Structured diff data
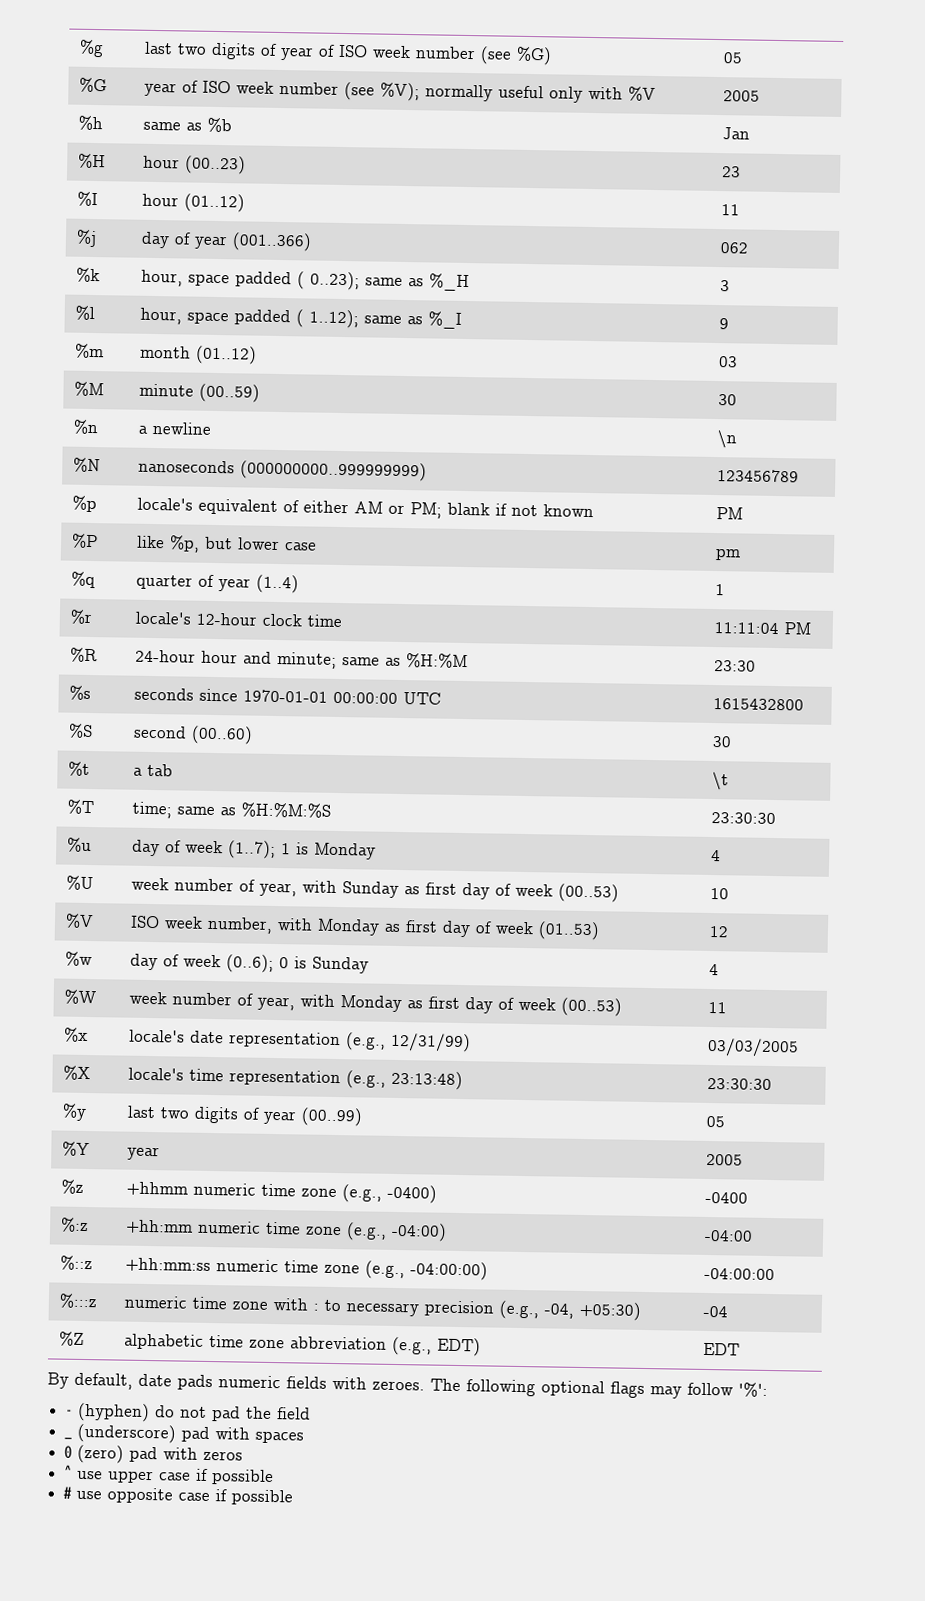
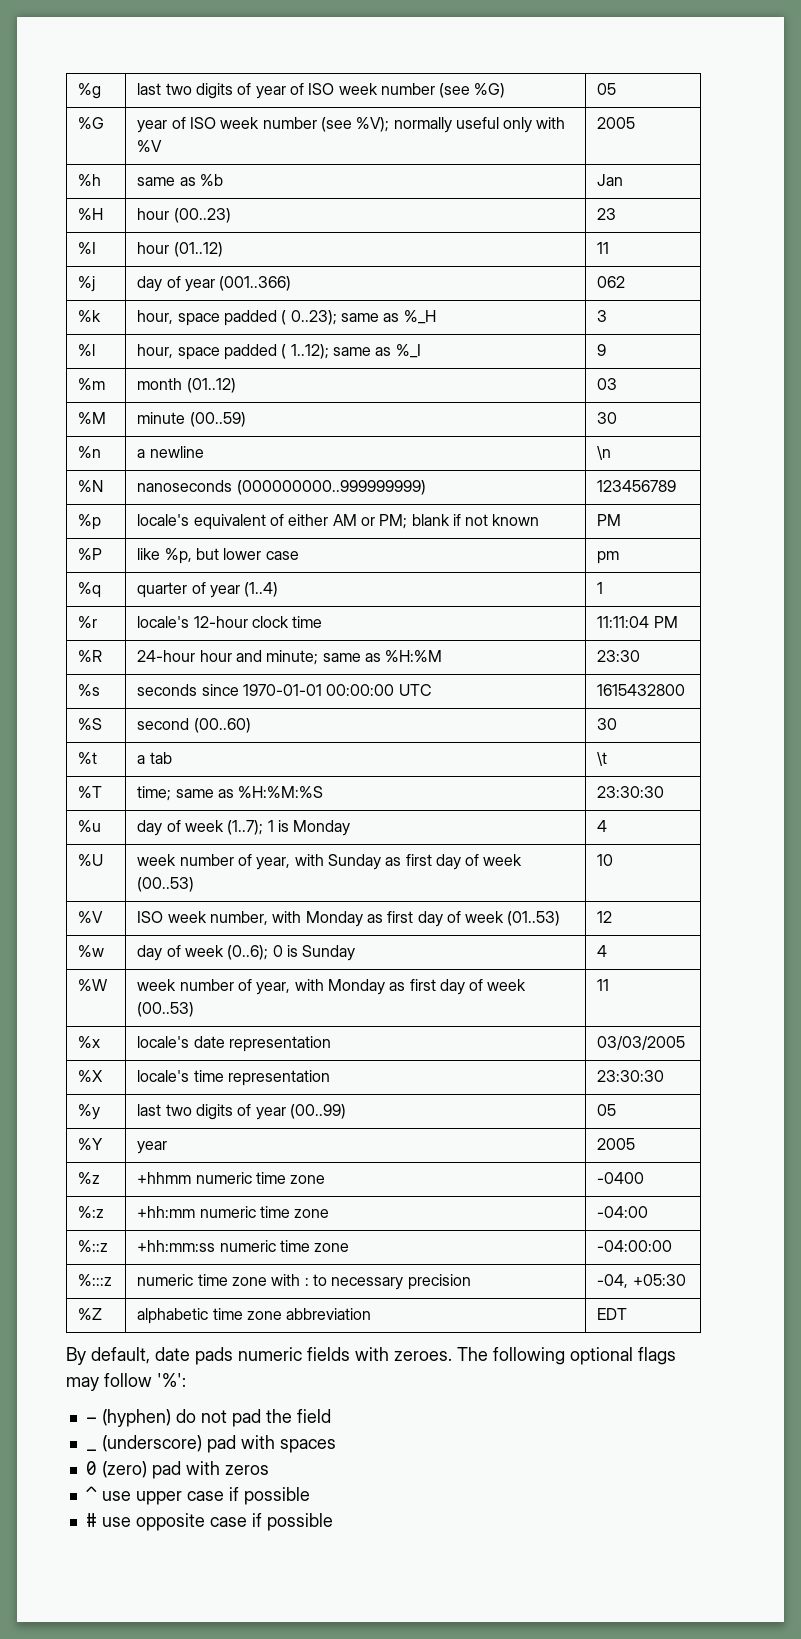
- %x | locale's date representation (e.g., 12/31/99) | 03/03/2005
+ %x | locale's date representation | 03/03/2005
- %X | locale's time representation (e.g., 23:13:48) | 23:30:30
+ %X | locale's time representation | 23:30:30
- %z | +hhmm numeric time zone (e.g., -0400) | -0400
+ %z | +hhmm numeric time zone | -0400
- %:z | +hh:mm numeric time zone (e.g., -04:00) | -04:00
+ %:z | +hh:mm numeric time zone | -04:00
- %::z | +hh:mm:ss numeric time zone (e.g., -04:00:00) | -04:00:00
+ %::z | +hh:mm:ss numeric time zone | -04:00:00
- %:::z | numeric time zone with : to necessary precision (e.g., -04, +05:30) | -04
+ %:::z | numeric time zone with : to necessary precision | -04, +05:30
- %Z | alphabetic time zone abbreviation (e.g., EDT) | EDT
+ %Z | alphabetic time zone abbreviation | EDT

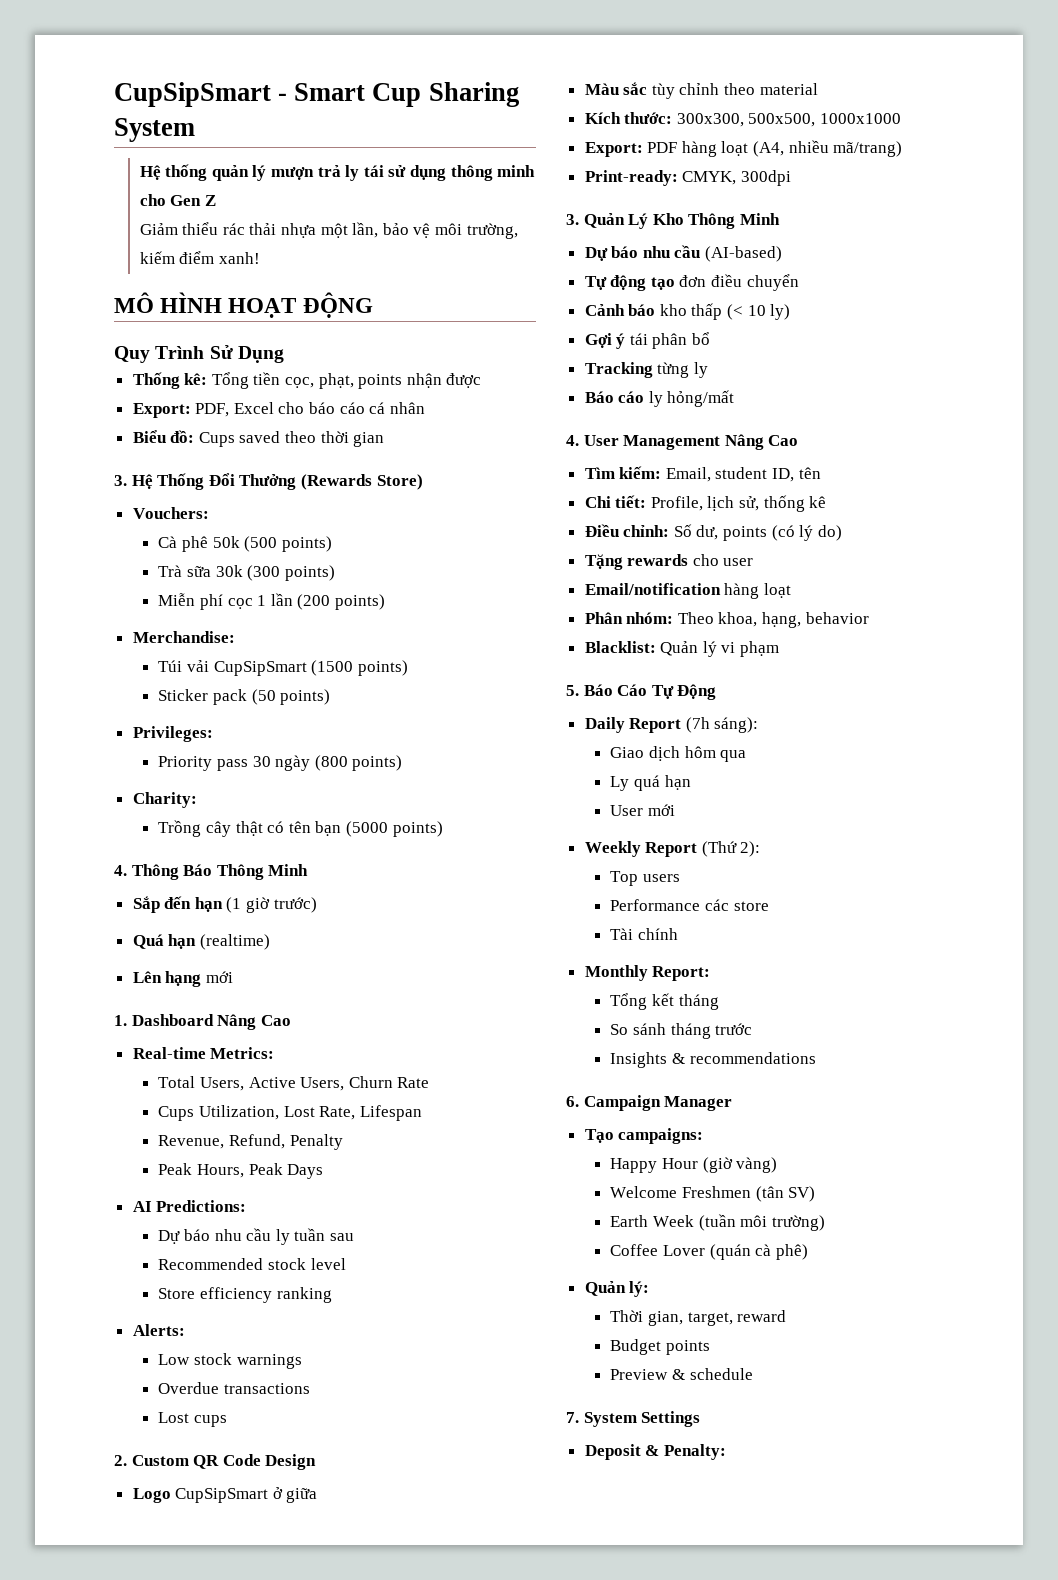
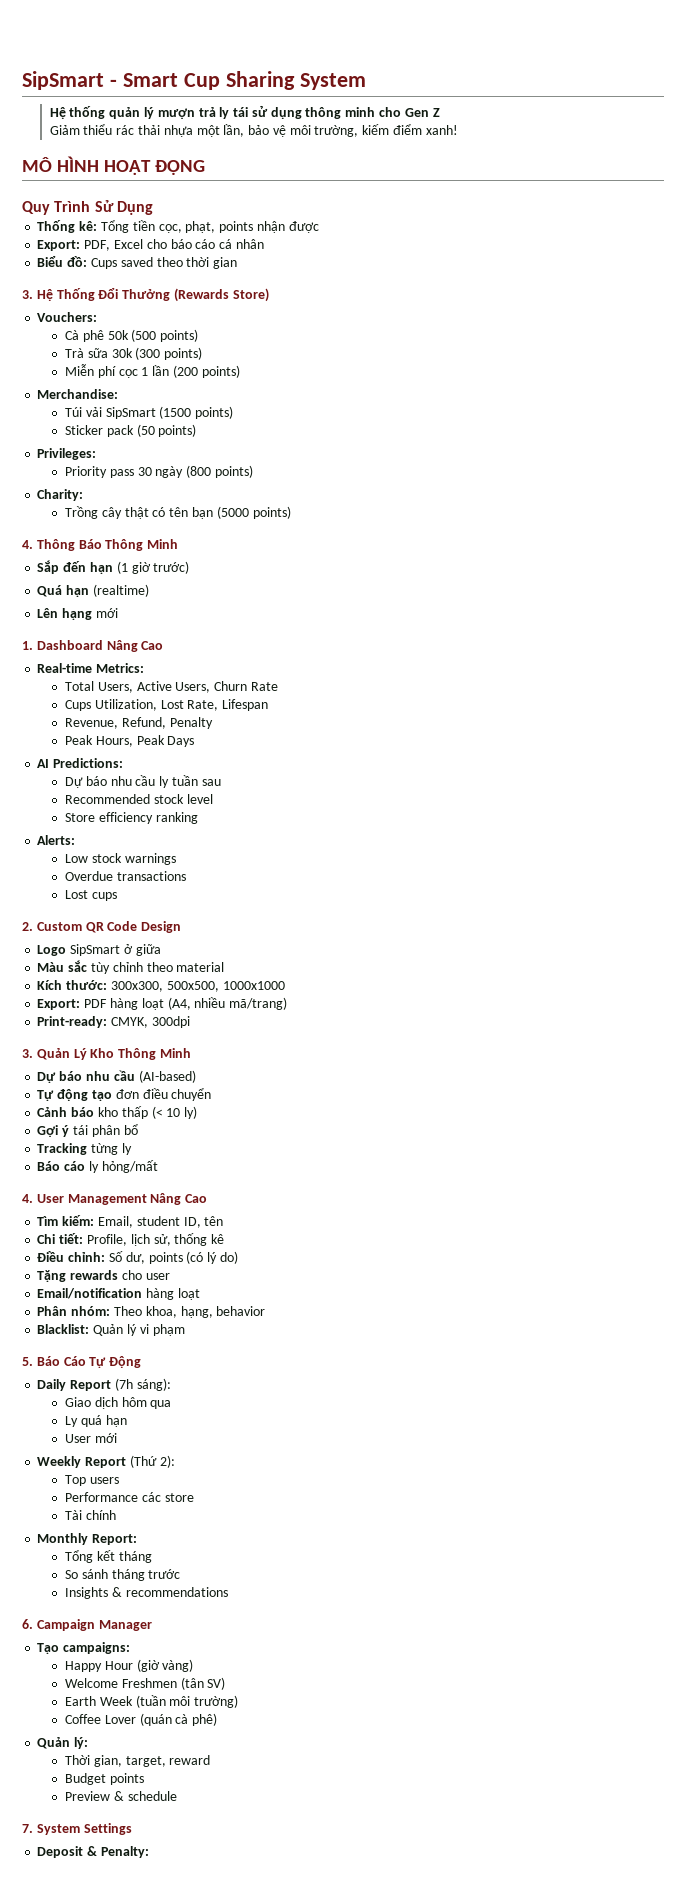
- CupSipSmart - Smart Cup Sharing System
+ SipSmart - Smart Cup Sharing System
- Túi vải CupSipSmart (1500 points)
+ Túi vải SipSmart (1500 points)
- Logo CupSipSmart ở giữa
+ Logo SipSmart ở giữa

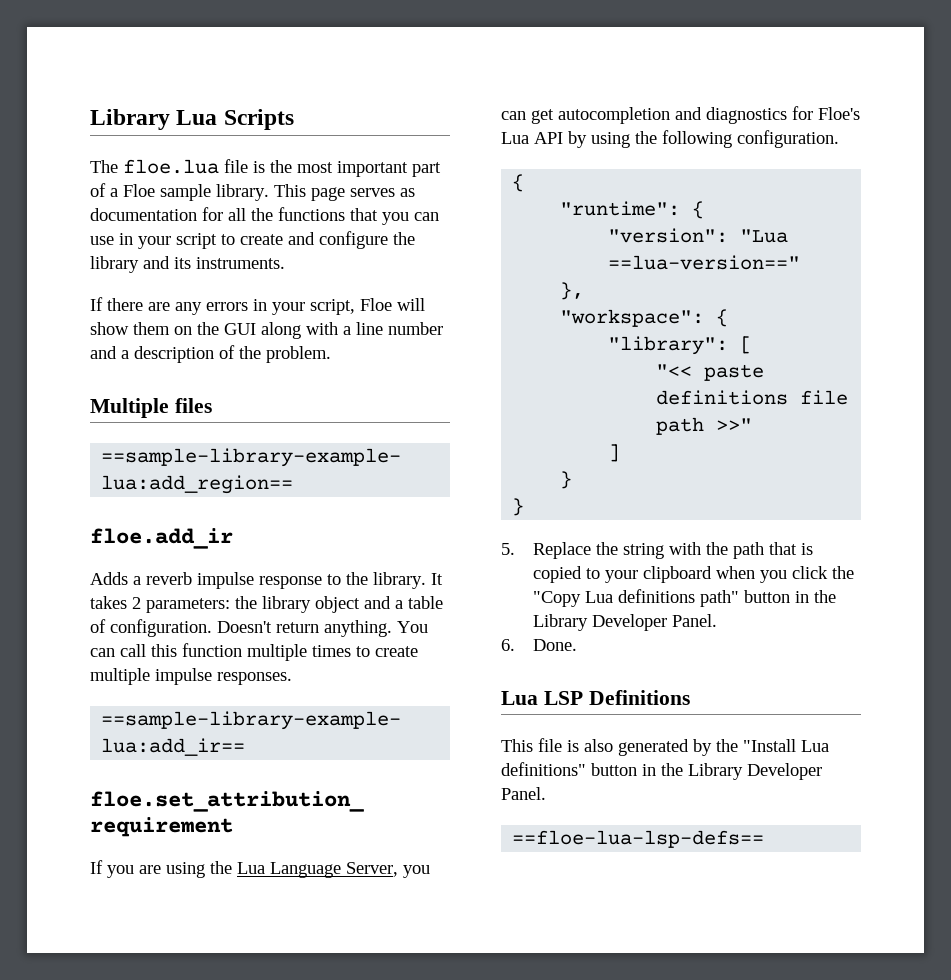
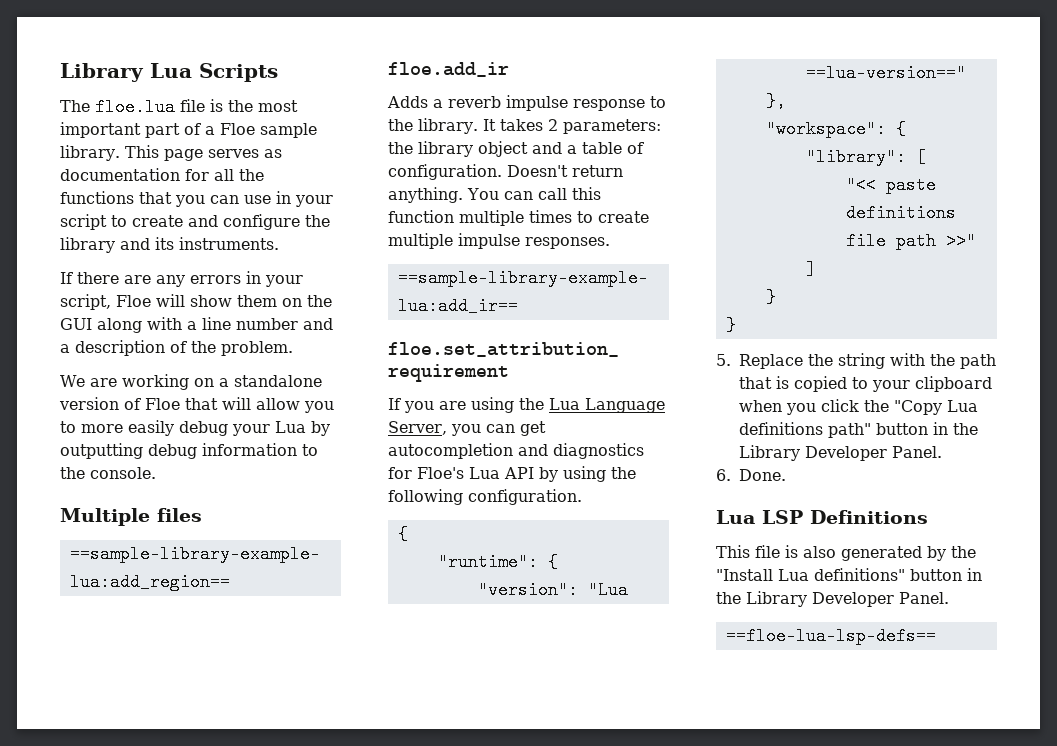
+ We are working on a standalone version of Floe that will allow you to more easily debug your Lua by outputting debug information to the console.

WHAT YOU WILL DO -
Copy all lines of the records that have the string "necessary" in them.

ANSWER -
- %:::z | numeric time zone with : to necessary precision (e.g., -04, +05:30) | -04
+ %:::z | numeric time zone with : to necessary precision | -04, +05:30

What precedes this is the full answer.